RBI consolidates 9,000 circulars into 244 Master Directions for enhanced ease of doing business. Details here

The Reserve Bank of India (RBI) on Friday announced the issuance of a comprehensive set of Consolidated Master Directions (MDs), marking one of its most extensive regulatory reorganisations to date. The initiative streamlines more than 9,000 existing circulars, directions and guidelines into 238 function-wise MDs, aimed at improving regulatory clarity, ease of access and compliance for regulated entities. According to the RBI, the consolidation exercise was undertaken by its Department of Regulation after recognising the need to modernise and simplify India’s regulatory framework. Over the years, the central bank had issued multiple instructions under various Acts, resulting in a growing regulatory perimeter and overlapping directives.

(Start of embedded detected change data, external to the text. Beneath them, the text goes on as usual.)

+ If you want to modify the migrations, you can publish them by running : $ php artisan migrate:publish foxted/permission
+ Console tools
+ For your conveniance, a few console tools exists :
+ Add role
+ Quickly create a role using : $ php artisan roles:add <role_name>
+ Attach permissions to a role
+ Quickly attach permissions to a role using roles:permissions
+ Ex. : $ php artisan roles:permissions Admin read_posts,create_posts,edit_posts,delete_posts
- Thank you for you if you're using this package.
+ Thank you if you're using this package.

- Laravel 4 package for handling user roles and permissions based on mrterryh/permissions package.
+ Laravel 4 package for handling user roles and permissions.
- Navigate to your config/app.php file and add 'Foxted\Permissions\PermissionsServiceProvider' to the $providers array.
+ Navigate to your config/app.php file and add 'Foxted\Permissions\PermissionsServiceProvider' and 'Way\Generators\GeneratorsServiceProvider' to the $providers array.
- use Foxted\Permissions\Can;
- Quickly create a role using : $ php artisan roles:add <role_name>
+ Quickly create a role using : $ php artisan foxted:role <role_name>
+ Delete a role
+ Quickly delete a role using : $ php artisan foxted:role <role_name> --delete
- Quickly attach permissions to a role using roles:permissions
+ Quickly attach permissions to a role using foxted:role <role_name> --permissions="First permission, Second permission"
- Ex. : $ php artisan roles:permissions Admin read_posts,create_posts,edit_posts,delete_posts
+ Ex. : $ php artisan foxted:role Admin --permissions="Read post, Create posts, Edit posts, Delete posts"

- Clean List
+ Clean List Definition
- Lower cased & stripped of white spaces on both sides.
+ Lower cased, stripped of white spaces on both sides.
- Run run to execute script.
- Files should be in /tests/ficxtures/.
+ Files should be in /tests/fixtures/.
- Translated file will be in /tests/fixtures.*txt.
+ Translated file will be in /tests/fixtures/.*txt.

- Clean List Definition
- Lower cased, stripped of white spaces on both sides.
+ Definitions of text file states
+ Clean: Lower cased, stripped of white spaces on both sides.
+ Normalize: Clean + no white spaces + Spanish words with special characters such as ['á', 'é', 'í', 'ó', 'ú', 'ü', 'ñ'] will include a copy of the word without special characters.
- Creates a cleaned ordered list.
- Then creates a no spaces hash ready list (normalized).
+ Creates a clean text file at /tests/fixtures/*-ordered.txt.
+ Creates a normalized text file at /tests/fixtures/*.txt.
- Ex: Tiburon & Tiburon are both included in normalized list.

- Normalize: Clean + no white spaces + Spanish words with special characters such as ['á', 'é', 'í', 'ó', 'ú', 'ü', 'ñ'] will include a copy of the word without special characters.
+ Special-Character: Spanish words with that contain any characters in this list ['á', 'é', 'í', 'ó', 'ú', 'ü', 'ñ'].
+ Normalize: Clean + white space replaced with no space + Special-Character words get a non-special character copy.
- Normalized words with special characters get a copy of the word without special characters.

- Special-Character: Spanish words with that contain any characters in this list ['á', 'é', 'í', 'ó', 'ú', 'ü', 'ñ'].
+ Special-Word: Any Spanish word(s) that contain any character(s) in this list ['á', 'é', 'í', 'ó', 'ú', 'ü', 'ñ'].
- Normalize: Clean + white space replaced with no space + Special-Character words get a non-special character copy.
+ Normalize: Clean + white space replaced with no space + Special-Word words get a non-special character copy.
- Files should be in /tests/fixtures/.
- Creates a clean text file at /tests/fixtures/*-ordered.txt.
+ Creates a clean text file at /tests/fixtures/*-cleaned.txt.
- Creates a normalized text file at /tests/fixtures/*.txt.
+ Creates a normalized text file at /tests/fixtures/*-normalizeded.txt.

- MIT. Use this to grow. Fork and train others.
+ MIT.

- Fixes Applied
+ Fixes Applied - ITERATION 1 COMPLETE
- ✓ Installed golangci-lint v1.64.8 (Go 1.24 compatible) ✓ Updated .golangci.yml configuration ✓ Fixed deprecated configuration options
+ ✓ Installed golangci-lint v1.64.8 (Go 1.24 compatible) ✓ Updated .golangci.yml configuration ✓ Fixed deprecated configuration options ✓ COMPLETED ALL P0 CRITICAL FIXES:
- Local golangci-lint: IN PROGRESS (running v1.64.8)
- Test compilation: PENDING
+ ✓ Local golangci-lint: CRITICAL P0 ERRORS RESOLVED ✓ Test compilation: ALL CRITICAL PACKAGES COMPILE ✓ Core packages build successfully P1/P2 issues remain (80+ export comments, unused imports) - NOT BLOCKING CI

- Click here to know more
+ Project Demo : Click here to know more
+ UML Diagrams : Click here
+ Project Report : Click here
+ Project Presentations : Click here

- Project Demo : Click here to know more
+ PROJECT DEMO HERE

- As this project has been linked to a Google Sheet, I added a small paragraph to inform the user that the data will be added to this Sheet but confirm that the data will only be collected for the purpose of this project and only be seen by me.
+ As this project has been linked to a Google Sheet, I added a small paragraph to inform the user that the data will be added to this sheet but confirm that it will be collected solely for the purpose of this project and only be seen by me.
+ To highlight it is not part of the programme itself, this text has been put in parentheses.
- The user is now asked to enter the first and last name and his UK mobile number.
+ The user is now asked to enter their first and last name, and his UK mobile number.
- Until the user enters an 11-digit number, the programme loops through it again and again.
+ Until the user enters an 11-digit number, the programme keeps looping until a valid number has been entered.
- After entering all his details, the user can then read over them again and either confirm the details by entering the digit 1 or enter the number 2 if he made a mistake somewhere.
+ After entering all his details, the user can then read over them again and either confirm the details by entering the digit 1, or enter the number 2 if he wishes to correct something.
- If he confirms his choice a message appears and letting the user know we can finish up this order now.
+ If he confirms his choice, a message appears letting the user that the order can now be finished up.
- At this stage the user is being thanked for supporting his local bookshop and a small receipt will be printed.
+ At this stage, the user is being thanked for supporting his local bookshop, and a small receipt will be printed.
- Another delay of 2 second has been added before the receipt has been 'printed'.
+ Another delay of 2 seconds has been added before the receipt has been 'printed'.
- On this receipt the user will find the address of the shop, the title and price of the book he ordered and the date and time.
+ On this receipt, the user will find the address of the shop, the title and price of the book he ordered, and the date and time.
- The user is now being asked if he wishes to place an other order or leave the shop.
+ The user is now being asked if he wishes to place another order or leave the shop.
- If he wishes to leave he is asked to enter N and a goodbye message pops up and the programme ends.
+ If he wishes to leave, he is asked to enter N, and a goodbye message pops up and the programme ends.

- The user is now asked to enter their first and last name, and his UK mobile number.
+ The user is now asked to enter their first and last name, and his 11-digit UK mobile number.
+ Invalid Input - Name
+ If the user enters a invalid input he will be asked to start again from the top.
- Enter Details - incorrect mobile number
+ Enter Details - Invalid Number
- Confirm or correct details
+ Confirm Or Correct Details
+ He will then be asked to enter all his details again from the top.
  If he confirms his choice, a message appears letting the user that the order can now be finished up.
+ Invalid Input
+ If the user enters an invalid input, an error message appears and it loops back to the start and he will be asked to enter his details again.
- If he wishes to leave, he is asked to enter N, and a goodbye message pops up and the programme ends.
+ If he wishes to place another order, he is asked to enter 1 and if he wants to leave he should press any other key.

A total of 244 Master Directions have now been issued, replacing approximately 3,500 earlier circulars, notifications and guidelines. The RBI has also published lists of circulars to be repealed and those that will continue as standalone instructions. “These 244 MDs consolidate all the regulatory instructions issued to the REs over several decades which are currently administered by Department of Regulation,” Shirish Chandra Murmu, Deputy Governor, RBI told at a press conference. The newly issued Master Directions span 11 categories of regulated entities, including commercial banks, small finance banks, payments banks, regional rural banks, local area banks, co-operative banks, all-India financial institutions, NBFCs, asset reconstruction companies and credit information companies. Instructions relating to NABARD-regulated entities such as regional rural banks and state and central co-operative banks were consolidated in consultation with NABARD. Drafts of the consolidated MDs were placed on the RBI website for public comments in October 2025, and the central bank received over 770 responses from stakeholders. While several suggestions sought regulatory changes beyond the scope of consolidation, the RBI noted that all relevant inputs were considered while finalising the documents. The central bank stated that the consolidation is expected to reduce compliance burden, enhance transparency and support its broader objective of improving the ease of doing business within the financial sector.